Black box : The flight data recorder

Black box first came into widespread use on commercial aircraft after World War 2. It was invented by Australian scientist Dr David Warren in 1958. In 1960, Australia was the 1st country to make Black box mandatory for all commercial aircraft. A black box, technically known as an Electronic Flight Data Recorder, is an orange-coloured heavily protected recording device placed in a flight. Any commercial aircraft is required to be equipped with a Cockpit Voice Recorder(CVR) and a Flight Data Recorder(FDR). It is these two items which we commonly refer to as a Black box. While they do nothing to help the plane when it’s in the air ,it is vitally important if the plane crashes as it helps crash investigators to find out crucial events that led to the crash. They are usually kept at the tail of an aircraft which is likely to survive a crash. It usually takes at least 10-15 days to analyse the data recovered from the black boxes. Black boxes are also used in vehicles other than planes like railways, cars etc.

Parts of the black box :
1. Flight Data Recorder – It keeps the track of every instruction made by the pilots and records things like airspeed, altitude, vertical acceleration and fuel flow.
2.  Cockpit Voice Recorder – It records the conversations in the cockpit and general noises in their vicinity such as audible warnings.

The federal Aviation Audio (FAA) requires them to be able to record 2 hours of audio. The previous requirement was 30 minutes but investigators found that they sometimes needed details from longer period before the crash.

Technology:

• Older black boxes used magnetic tape, a technology that was first introduced in the 1960s. Magnetic tape works like any tape recorder but is no longer in making as it leaves a bit of data on the tape and as airlines begin a full transition to solid-state technology.
• These days, black boxes use solid-state memory boards, which came along in the 1990s. Solid state memory boards are much more reliable than memory tapes as they use stacked arrays of memory chips so they don’t have moving parts.
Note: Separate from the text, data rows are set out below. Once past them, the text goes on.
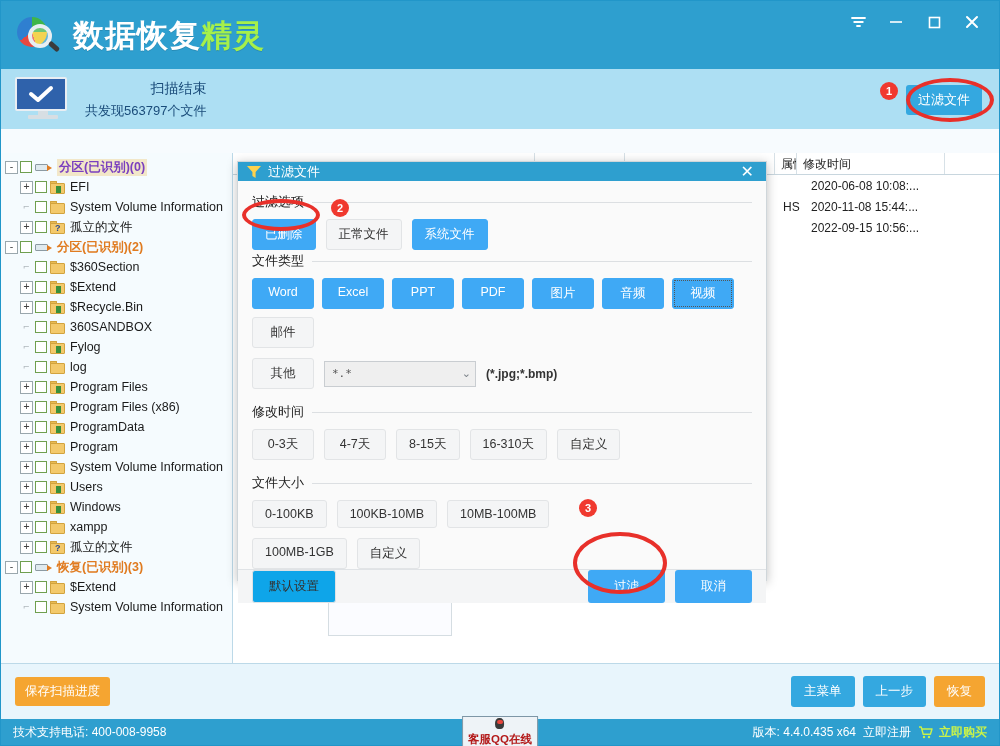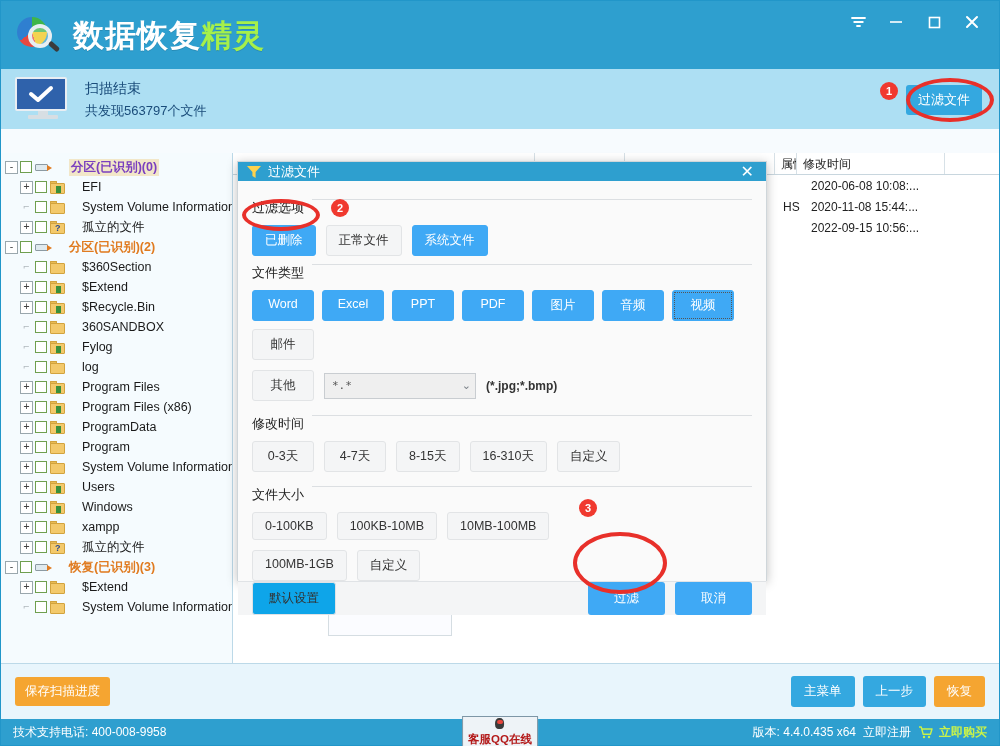--- a/index.html
+++ b/index.html
@@ -51,21 +51,21 @@
     padding:0 14px; position:relative;
   }
   .monitor { width:56px; height:44px; position:relative; margin-right:14px; }
   .monitor .screen {
     width:52px; height:34px; background:#2f62ab; border:2px solid #e9eef3; border-radius:2px;
     display:flex; align-items:center; justify-content:center;
   }
   .monitor .screen svg { display:block; }
   .monitor .neck { width:10px; height:4px; background:#d7dee3; margin:0 auto; }
   .monitor .base { width:30px; height:4px; background:#d7dee3; margin:0 auto; border-radius:1px; }
-  .status-text { line-height:1.65; }
+  .status-text { line-height:1.65;text-align:right; }
   .status-text .l1 { font-size:14px; color:#1a4c7a; }
   .status-text .l2 { font-size:13px; color:#1a4c7a; }
   .filter-btn {
     position:absolute; right:17px; top:16px;
     background:#34a8e0; color:#fff; border:none; border-radius:3px;
     padding:6px 12px; font-size:13px; cursor:pointer;
     font-family:"Liberation Sans",sans-serif;
   }
 
   
@@ -96,21 +96,21 @@
     width:12px; height:12px; border:1px solid #6f9f4f; background:#fff; margin-right:3px; flex:none;
   }
   .tnode .fico { width:15px; height:13px; margin-right:5px; flex:none; position:relative; }
   .tnode .fico .body { position:absolute; inset:2px 0 0 0; background:#f3c96b; border:1px solid #d2a33e; border-radius:1px; }
   .tnode .fico .tab2 { position:absolute; left:0; top:0; width:7px; height:3px; background:#e8bb55; border:1px solid #d2a33e; border-bottom:none; border-radius:1px 1px 0 0; }
   .tnode .fico.trash .body:after { content:""; position:absolute; left:5px; top:2px; width:5px; height:7px; background:#3a8f3a; }
   .tnode .fico.q .body:after { content:"?"; position:absolute; left:4px; top:-1px; font-size:9px; font-weight:bold; color:#2b4b8f; }
   .tnode .dico { width:17px; height:11px; margin-right:5px; flex:none; position:relative; }
   .tnode .dico .d { position:absolute; left:0; top:2px; width:13px; height:7px; background:#dfe9ee; border:1px solid #8c9aa2; border-radius:1px; }
   .tnode .dico .arw { position:absolute; right:0; top:3px; width:0; height:0; border-left:5px solid #e07b20; border-top:3px solid transparent; border-bottom:3px solid transparent; }
-  .tnode .lbl { color:#1a1a1a;margin-left:12px; }
+  .tnode .lbl { color:#1a1a1a; }
   .tnode.part .lbl { color:#e07b20; font-weight:bold; }
   .tnode.part.sel .lbl { color:#7a3fbf; background:#f2e7c9; padding:0 2px; }
   .tnode.recov .lbl { color:#e07b20; font-weight:bold; }
 
   
   .main-pane { flex:1; position:relative; background:#fff; overflow:hidden; }
   .colhead { display:flex; height:22px; border-bottom:1px solid #c8d6de; background:#fff; }
   .colhead .c { border-right:1px solid #d7e1e7; font-size:12px; padding:3px 6px; color:#222; white-space:nowrap; overflow:hidden; }
   .filerow { display:flex; height:21px; font-size:12px; align-items:center; }
   .filerow .c { padding:0 6px; white-space:nowrap; overflow:hidden; }
@@ -155,21 +155,21 @@
 
   
   .dlg-shadow { position:absolute; left:236px; top:160px; width:530px; height:420px; box-shadow:0 2px 10px rgba(0,0,0,.25); }
   .dlg { position:absolute; inset:0; background:#fafafa; border:1px solid #cfd6da; display:flex; flex-direction:column; }
   .dlg-title {
     height:32px; background:#2e9fcf; display:flex; align-items:center; padding:0 8px; color:#fff; font-size:13px;
   }
   .dlg-title .funnel { width:16px; height:14px; margin-right:6px; }
   .dlg-title .x { margin-left:auto; font-size:16px; cursor:pointer; padding:0 4px; font-family:"DejaVu Sans",sans-serif; }
   .dlg-body { flex:1; padding:10px 14px 0 14px; background:#fafafa; }
-  .sect { display:flex; align-items:flex-start; margin:8px 0 8px 0;font-family:Liberation Serif, serif; }
+  .sect { display:flex; align-items:center; margin:2px 0 8px 0;font-family:Liberation Serif, serif; }
   .sect .t { font-size:13px; color:#222; white-space:nowrap; }
   .sect .ln { flex:1; height:1px; background:#dcdfe2; margin-left:8px; }
   .chips { display:flex; flex-wrap:wrap; gap:10px; }
   .chip {
     min-width:62px; padding:6px 12px; border-radius:3px; font-size:12.5px; text-align:center; cursor:pointer;
     background:#f4f5f6; border:1px solid #e2e4e6; color:#333;
     font-family:"Liberation Sans",sans-serif;
   }
   .chip.on { background:#3fa9f5; border-color:#3fa9f5; color:#fff; }
   .chip.focus { outline:1px dotted #555; outline-offset:-3px; }

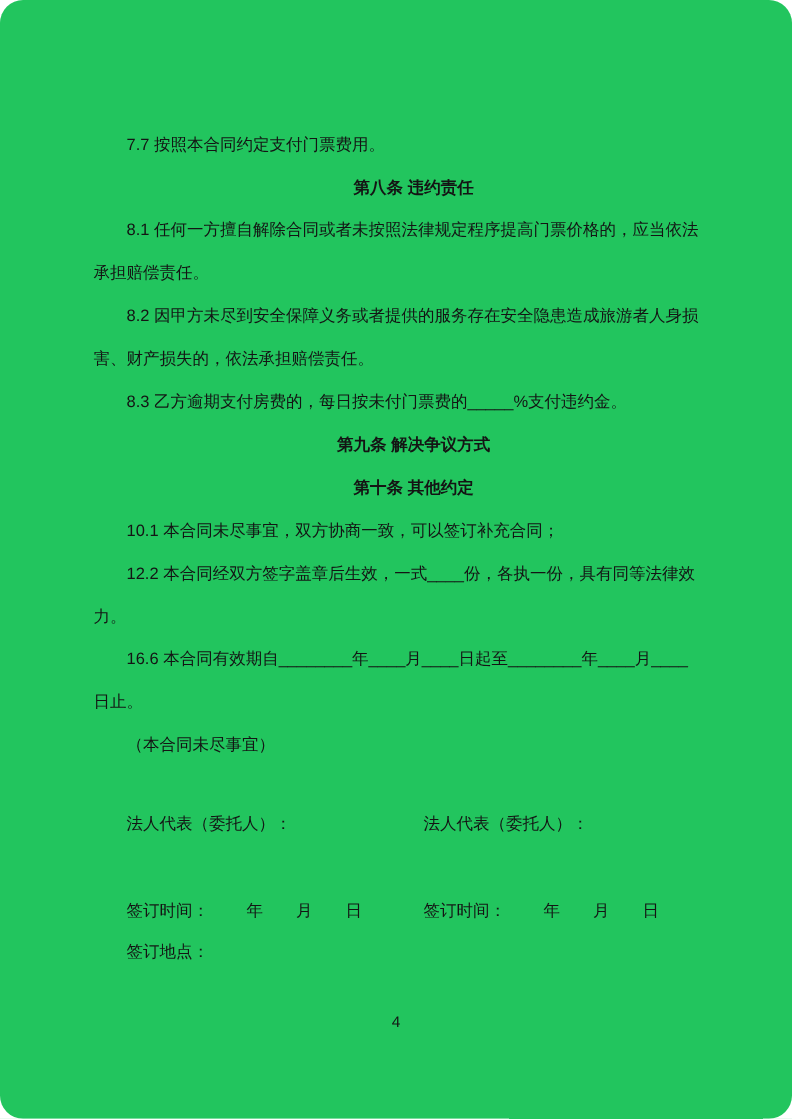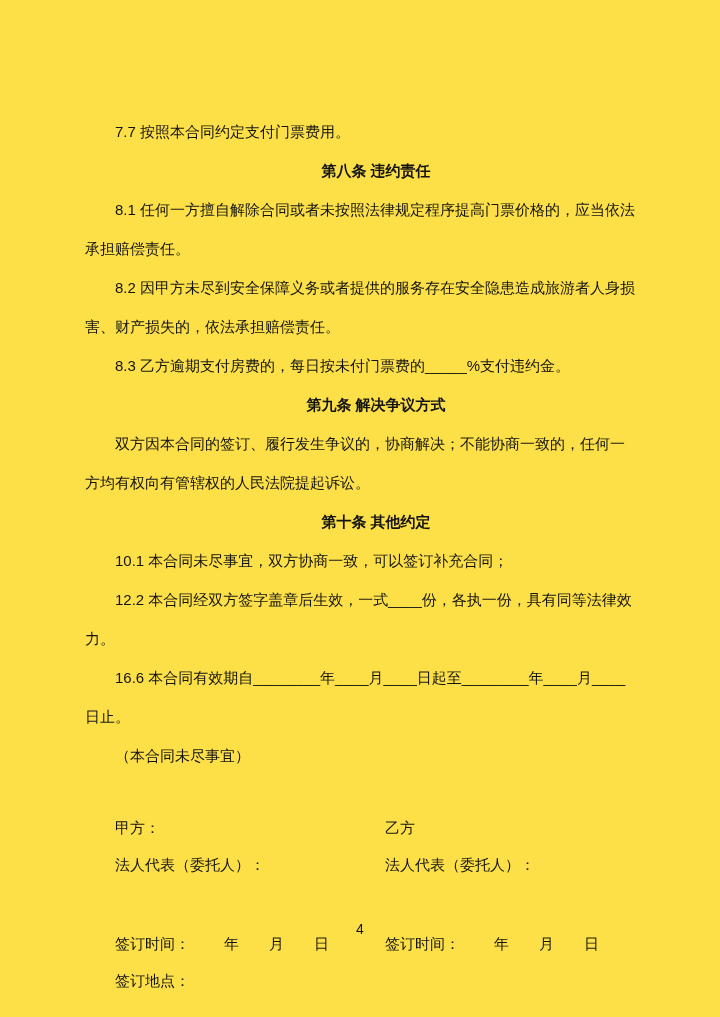--- a/index.html
+++ b/index.html
@@ -4,24 +4,25 @@
 <style>
   html, body {
     margin: 0;
     padding: 0;
     background: #ffffff;
   }
   .page {
     position: relative;
     width: 720px;
     height: 1017px;
-    background: #fde047;
+    background: #22c55e;
     overflow: hidden;
     font-family: "Liberation Sans", "DejaVu Sans", sans-serif;
     color: #141414;
+    border-radius: 21px;
   }
   .content {
     position: absolute;
     top: 112px;
     left: 85px;
     right: 83px;
   }
   .para {
     margin: 0;
     font-size: 15px;
@@ -76,37 +77,28 @@
 
 <div class="page">
   <div class="content">
 
     <p class="para">7.7 按照本合同约定支付门票费用。</p>
     <p class="para heading">第八条 违约责任</p>
     <p class="para">8.1 任何一方擅自解除合同或者未按照法律规定程序提高门票价格的，应当依法承担赔偿责任。</p>
     <p class="para">8.2 因甲方未尽到安全保障义务或者提供的服务存在安全隐患造成旅游者人身损害、财产损失的，依法承担赔偿责任。</p>
     <p class="para">8.3 乙方逾期支付房费的，每日按未付门票费的_____%支付违约金。</p>
     <p class="para heading">第九条 解决争议方式</p>
-    <p class="para">双方因本合同的签订、履行发生争议的，协商解决；不能协商一致的，任何一方均有权向有管辖权的人民法院提起诉讼。</p>
     <p class="para heading">第十条 其他约定</p>
     <p class="para">10.1 本合同未尽事宜，双方协商一致，可以签订补充合同；</p>
     <p class="para">12.2 本合同经双方签字盖章后生效，一式____份，各执一份，具有同等法律效力。</p>
     <p class="para">16.6 本合同有效期自________年____月____日起至________年____月____日止。</p>
     <p class="para">（本合同未尽事宜）</p>
 
     <div class="sig-block">
 
-      <div class="sig-row">
-        <div class="sig-cell-left">
-          <span>甲方：</span>
-        </div>
-        <div class="sig-cell-right">
-          <span>乙方</span>
-        </div>
-      </div>
 
       <div class="sig-row">
         <div class="sig-cell-left">
           <span>法人代表（委托人）：</span>
         </div>
         <div class="sig-cell-right">
           <span>法人代表（委托人）：</span>
         </div>
       </div>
With no moving parts, there are fewer maintenance issues and a decreased chance of something breaking during a crash., and are stronger.
• Data from both the CVR and FDR is stored on stacked memory boards inside Crash-Survivable Memory Units (CSMUs) which are engineered to withstand extreme heat, jarring crashes and tons of pressure.
• To make black boxes discoverable in situations where they are under water, they are equipped with locator Beacons. These broadcast their location by sending out ultrasound signals for upto 30 days even when submerged as deep as 6,000 meters (20,000 feet).

Airplanes are equipped with sensors that gather data. There are sensors that detect acceleration, airspeed, altitude, flap settings, outside temperature, cabin temperature and pressure, engine performance and more. Magnetic-tape recorders can track about 100 parameters, while solid-state recorders can track more than 700 parameters in larger aircraft. All of the data collected by the airplane’s sensors is sent to the flight-data acquisition unit (FDAU) at the front of the aircraft. This device often is found in the electronic equipment bay under the cockpit. The flight-data acquisition unit is the middle manager of the entire data-recording process. It takes the information from the sensors and sends it on to the black boxes.

Black boxes are painted in a bright shade of orange. This coloring makes them far easier to locate amid the potentially considerable devastation of an aircraft’s crash site. It has reflective surfaces to increase their visibility. But their are certain cases like the Malaysian Airlines MH370 flight where they are not found. And they still lack video recording capabilities.

It is being tried to stream all of their essential data directly to a ground-based station in realtime which would eliminate the desperate search for a box that may have been destroyed in a crash, and will be more dependable.